The move to redesign Medi-Cal, which serves more than 6.7 million California residents, started in January when the governor called for a $400 million reduction in state funding for the program. His initial budget proposed levying premiums and co-payments on some beneficiaries, limiting benefits and shifting more beneficiaries into managed care plans. Those proposals, coupled with a move to reduce Medi-Cal reimbursement rates to providers, raised an outcry from health advocates.
Gilliard of WCLP said to make low-income residents pay more for health care doesn’t make sense.
“People will make choices between food and health care,” Gilliard said. “Single moms and even two-parent families don’t even have bus fare when it comes time to take kids to the doctor. When flu season hits, who can afford to pay co-payments?”
Between January and April, more than 640 health advocates, Medi-Cal beneficiaries, providers and policymakers met in a series of stakeholder meetings that the Health and Human Services Agency hosted to gather viewpoints on the looming redesign.
In May, the governor separated Medi-Cal reform from the budget approval process and said a plan would be released in early August in preparation for an application for a federal waiver in September. When the scheduled Aug. 2 release date of the redesign proposal neared, HHSA announced that it was delaying the release while it resolved key issues such as financing for the safety-net hospitals that serve Medi-Cal beneficiaries and uninsured patients. The redesign will be submitted as part of the governor’s January budget proposal or as a series of legislative proposals.
The Schwarzenegger administration has made clear the goals of the redesign: to increase access and improve outcomes while containing costs. The governor’s May update of his plans for Medi-Cal highlighted beneficiary cost-sharing and tailoring benefits to the needs of the distinct populations. The specific cost-containment strategies in the proposal remain under wraps.

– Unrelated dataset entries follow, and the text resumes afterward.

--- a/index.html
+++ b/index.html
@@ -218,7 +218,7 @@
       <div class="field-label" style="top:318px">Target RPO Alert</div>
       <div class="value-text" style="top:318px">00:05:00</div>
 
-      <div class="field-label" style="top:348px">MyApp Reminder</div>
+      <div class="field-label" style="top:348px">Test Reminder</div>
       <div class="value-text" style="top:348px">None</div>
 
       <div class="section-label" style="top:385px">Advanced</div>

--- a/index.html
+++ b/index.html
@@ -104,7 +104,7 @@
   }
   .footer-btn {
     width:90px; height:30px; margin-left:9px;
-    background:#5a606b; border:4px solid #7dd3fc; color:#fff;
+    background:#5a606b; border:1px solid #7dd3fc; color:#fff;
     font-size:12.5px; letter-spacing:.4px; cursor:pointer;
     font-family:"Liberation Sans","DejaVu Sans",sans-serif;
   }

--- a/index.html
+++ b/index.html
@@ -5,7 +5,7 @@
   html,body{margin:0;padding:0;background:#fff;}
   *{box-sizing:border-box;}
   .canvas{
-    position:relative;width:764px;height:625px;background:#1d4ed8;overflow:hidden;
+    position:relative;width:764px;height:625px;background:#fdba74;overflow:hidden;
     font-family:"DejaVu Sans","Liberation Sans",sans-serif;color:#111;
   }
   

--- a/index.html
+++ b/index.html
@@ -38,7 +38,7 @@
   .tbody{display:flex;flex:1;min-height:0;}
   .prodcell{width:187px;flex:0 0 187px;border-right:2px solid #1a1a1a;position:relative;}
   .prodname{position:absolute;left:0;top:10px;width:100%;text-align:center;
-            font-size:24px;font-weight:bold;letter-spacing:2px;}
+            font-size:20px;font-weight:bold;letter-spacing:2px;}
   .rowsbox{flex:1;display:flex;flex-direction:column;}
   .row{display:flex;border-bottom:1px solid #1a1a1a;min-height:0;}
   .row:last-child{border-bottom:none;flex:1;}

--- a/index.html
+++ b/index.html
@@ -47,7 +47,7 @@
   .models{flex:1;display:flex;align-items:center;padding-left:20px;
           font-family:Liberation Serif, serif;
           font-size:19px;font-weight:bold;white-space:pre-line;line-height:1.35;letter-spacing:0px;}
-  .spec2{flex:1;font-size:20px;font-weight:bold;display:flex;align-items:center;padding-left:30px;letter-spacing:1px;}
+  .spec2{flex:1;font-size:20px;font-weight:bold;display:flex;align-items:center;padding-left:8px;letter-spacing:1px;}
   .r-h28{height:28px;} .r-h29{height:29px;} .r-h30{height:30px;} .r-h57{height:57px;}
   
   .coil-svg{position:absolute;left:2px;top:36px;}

Earlier this year Stan Rosenstein, deputy director of Medical Care Services for the Department of Health Services, said the governor’s goal is to run an efficient, affordable Medi-Cal system that doesn’t limit benefits or beneficiaries.
Yet changes have to be made as the costs to run the program escalate faster than state tax revenue to support it. DHS is exploring what Rosenstein calls organized systems of care, a model that would shift more beneficiaries into managed care and emphasize disease management, case management and primary care.
“Medi-Cal offers one benefit package for everybody, and it’s a very extensive package,” Rosenstein said. “Is it important to offer the same benefits to everyone?”